[SOURCE INFORMATION]
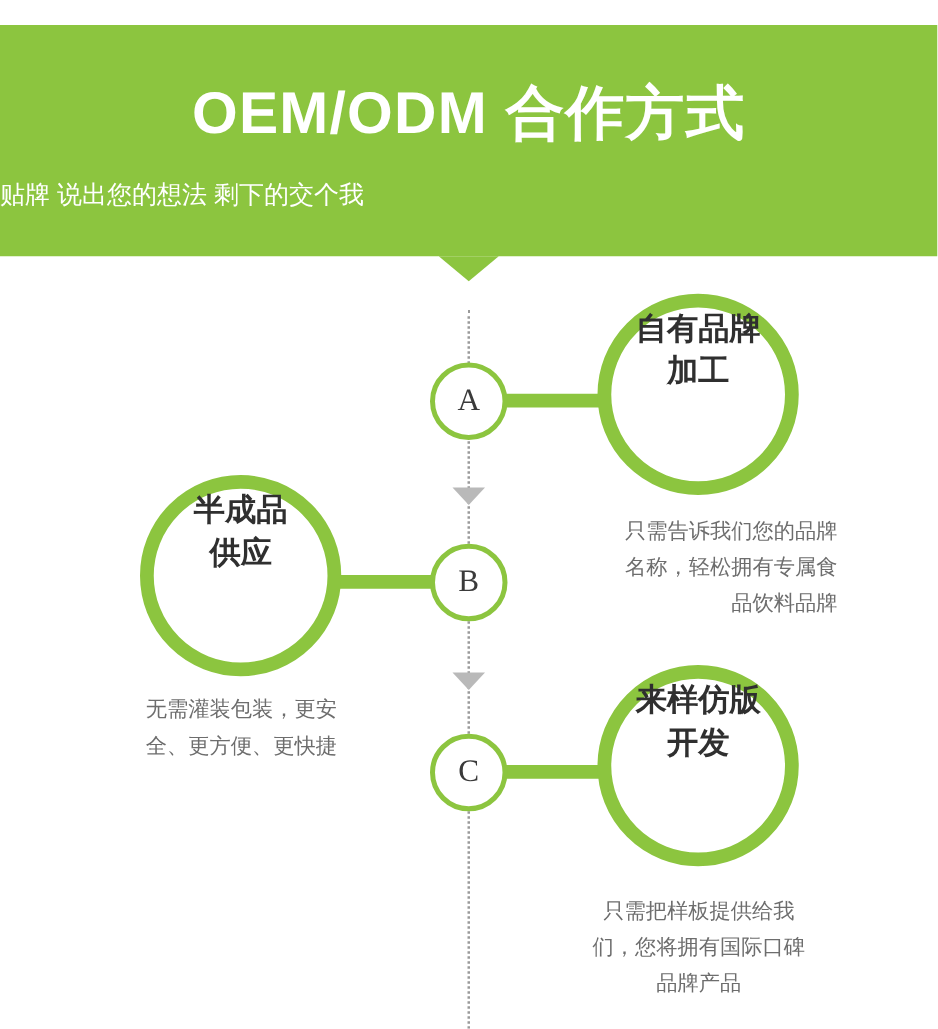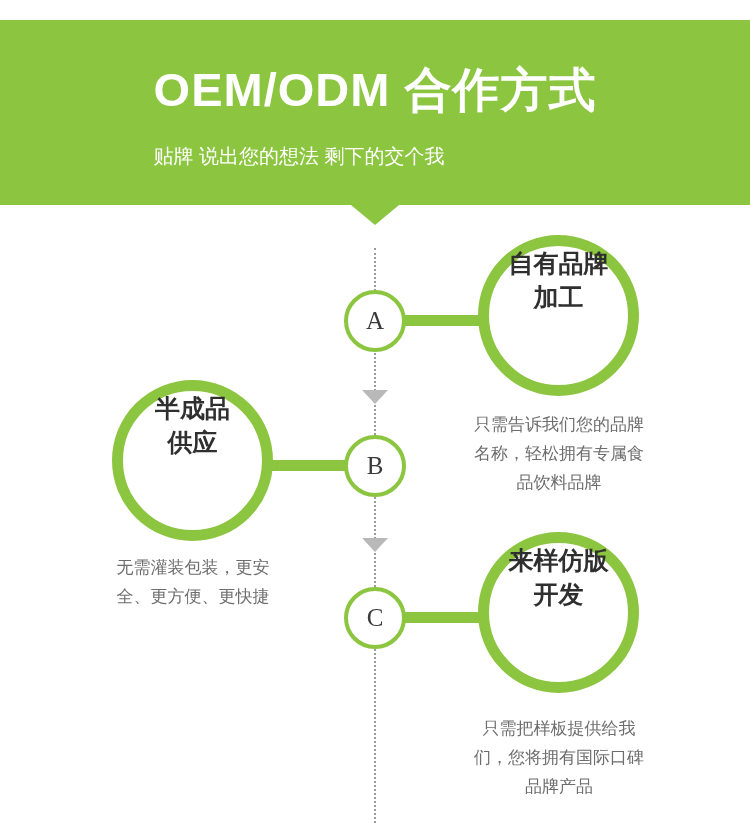--- a/index.html
+++ b/index.html
@@ -41,21 +41,20 @@
     font-weight: bold;
     letter-spacing: 1px;
     line-height: 56px;
     white-space: nowrap;
   }
   .header-sub {
     position: absolute;
     left: 0;
     top: 122px;
     width: 598px;
-    text-align: center;
     color: #ffffff;
     font-size: 20px;
     line-height: 28px;
     white-space: nowrap;
   }
   .header-notch {
     position: absolute;
     left: 351px;
     top: 185px;
     width: 0;
@@ -143,21 +142,21 @@
 
   
   .desc {
     position: absolute;
     color: #6d6d6d;
     font-size: 17px;
     line-height: 29px;
     text-align: center;
     white-space: pre-line;
   }
-  .desc.d-a { left: 448px; top: 390px; width: 222px; }
+  .desc.d-a { left: 448px; top: 390px; width: 222px; text-align: right; }
   .desc.d-b { left: 80px; top: 533px; width: 226px; }
   .desc.d-c { left: 448px; top: 694px; width: 222px; }
 </style>
 </head>
 <body>
 
 <div class="page">
 
   <div class="header">
     <div class="header-title">OEM/ODM 合作方式</div>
[/SOURCE INFORMATION]
## ABOUT THIS TASK
Word search in the records above: please count the lines holding "desc" and state the count alone.

## PROBLEM SOLUTION
5